··· Records to use

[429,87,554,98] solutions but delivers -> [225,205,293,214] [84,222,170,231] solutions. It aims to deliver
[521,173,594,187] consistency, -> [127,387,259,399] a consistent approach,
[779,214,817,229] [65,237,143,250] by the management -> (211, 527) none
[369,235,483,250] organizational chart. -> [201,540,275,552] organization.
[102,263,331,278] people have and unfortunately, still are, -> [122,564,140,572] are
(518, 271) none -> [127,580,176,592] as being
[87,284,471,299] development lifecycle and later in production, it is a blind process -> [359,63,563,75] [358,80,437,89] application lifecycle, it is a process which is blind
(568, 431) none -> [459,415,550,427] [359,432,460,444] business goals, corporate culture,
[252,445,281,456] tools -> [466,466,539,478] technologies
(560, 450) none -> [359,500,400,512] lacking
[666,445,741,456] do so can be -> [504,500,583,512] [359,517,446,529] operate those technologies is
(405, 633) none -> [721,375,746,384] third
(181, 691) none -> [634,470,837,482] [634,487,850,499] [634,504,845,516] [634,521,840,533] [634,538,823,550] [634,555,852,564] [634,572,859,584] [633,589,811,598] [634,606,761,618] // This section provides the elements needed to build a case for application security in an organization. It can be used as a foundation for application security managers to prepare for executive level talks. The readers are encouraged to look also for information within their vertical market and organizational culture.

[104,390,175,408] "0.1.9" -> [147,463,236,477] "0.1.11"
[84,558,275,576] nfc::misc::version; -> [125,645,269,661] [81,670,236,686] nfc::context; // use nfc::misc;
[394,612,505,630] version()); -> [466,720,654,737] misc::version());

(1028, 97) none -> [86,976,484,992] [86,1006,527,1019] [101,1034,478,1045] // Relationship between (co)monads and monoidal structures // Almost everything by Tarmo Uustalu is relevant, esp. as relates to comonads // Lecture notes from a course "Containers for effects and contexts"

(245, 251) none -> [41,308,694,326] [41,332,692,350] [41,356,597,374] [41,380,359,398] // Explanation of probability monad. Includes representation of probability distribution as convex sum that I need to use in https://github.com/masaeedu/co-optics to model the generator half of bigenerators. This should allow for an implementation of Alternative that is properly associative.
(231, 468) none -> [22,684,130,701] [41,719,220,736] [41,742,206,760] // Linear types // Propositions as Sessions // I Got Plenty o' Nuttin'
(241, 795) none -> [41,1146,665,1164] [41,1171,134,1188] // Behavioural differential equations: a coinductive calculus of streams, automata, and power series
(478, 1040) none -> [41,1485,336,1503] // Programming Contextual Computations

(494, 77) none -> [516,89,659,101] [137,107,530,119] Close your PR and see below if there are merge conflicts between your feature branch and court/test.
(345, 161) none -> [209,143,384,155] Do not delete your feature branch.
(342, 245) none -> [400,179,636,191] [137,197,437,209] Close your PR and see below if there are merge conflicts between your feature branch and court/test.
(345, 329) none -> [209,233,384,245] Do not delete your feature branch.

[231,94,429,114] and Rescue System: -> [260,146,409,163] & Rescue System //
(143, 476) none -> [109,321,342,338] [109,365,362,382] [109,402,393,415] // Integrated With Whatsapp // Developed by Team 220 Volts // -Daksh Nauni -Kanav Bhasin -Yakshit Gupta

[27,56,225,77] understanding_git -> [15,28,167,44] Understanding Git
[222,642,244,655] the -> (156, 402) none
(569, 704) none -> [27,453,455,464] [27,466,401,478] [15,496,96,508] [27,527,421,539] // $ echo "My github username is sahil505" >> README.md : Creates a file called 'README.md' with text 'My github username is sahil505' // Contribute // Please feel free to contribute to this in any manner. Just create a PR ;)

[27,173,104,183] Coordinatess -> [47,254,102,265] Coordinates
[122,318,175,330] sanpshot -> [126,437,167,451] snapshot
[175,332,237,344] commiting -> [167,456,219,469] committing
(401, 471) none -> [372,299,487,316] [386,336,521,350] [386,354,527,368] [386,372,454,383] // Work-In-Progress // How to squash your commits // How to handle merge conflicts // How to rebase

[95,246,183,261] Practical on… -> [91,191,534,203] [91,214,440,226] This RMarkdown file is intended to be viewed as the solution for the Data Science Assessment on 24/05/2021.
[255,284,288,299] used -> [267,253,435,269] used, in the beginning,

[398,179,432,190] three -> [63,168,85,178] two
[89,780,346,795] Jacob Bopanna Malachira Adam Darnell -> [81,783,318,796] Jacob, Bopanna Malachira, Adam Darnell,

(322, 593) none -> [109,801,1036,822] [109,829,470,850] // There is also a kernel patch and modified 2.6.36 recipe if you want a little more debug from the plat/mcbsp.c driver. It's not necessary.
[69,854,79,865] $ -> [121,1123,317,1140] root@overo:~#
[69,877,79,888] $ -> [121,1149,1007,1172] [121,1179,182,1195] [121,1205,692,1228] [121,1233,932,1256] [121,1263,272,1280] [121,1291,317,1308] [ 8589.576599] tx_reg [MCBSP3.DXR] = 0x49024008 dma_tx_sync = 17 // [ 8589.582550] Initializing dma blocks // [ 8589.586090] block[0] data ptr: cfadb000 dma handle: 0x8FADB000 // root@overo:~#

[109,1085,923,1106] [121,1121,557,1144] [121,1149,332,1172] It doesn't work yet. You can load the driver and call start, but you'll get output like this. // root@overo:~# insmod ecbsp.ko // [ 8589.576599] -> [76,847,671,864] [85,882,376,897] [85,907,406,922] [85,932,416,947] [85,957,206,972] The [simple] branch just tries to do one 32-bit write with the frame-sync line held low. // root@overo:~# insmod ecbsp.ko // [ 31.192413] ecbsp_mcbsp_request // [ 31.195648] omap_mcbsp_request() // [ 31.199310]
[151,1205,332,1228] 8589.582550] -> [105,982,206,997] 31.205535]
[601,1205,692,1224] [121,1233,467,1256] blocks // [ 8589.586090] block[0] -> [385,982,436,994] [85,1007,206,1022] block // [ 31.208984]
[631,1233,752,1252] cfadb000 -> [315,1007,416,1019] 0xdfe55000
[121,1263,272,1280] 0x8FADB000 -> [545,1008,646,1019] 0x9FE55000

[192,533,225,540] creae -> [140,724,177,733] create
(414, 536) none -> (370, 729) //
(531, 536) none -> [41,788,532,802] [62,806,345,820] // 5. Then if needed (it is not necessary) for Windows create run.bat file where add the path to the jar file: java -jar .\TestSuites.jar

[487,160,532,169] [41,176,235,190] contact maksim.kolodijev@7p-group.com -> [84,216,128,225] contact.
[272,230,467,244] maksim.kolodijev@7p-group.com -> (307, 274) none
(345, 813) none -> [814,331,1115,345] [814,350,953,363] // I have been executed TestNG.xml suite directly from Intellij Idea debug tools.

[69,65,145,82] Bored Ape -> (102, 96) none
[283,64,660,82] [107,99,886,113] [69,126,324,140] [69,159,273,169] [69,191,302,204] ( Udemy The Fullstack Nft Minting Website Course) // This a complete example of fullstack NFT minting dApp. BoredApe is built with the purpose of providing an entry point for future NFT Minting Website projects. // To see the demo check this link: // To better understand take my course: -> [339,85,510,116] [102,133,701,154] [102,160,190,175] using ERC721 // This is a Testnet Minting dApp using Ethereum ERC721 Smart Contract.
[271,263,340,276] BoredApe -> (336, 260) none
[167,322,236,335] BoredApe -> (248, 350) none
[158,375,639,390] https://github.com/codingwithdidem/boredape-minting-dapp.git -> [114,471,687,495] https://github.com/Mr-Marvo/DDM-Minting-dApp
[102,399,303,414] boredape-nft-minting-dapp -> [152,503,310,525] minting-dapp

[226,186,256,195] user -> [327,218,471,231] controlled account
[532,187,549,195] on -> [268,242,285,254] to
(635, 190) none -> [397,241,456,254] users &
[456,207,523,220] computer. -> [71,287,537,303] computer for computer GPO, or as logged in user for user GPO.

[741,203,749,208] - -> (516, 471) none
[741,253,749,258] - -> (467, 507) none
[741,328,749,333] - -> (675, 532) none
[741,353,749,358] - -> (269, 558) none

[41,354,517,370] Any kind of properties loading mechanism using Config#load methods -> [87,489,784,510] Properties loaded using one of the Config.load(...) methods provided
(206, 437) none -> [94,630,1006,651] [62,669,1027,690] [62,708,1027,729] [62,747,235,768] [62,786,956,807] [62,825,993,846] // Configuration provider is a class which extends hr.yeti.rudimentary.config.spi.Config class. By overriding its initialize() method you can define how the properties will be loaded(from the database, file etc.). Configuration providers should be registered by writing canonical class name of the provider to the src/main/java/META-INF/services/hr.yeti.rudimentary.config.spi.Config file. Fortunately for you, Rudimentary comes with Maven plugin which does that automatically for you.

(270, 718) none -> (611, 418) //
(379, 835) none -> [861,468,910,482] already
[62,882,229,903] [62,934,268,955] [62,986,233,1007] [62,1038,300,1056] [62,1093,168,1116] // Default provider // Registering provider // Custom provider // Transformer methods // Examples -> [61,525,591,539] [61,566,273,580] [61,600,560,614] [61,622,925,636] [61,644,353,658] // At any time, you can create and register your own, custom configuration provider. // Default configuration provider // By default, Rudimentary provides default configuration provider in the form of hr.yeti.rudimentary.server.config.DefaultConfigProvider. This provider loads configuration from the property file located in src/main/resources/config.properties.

······

What is being asked:
Report every line above that has the string "create" in it.

Output:
(569, 704) none -> [27,453,455,464] [27,466,401,478] [15,496,96,508] [27,527,421,539] // $ echo "My github username is sahil505" >> README.md : Creates a file called 'README.md' with text 'My github username is sahil505' // Contribute // Please feel free to contribute to this in any manner. Just create a PR ;)
[192,533,225,540] creae -> [140,724,177,733] create
(531, 536) none -> [41,788,532,802] [62,806,345,820] // 5. Then if needed (it is not necessary) for Windows create run.bat file where add the path to the jar file: java -jar .\TestSuites.jar
[62,882,229,903] [62,934,268,955] [62,986,233,1007] [62,1038,300,1056] [62,1093,168,1116] // Default provider // Registering provider // Custom provider // Transformer methods // Examples -> [61,525,591,539] [61,566,273,580] [61,600,560,614] [61,622,925,636] [61,644,353,658] // At any time, you can create and register your own, custom configuration provider. // Default configuration provider // By default, Rudimentary provides default configuration provider in the form of hr.yeti.rudimentary.server.config.DefaultConfigProvider. This provider loads configuration from the property file located in src/main/resources/config.properties.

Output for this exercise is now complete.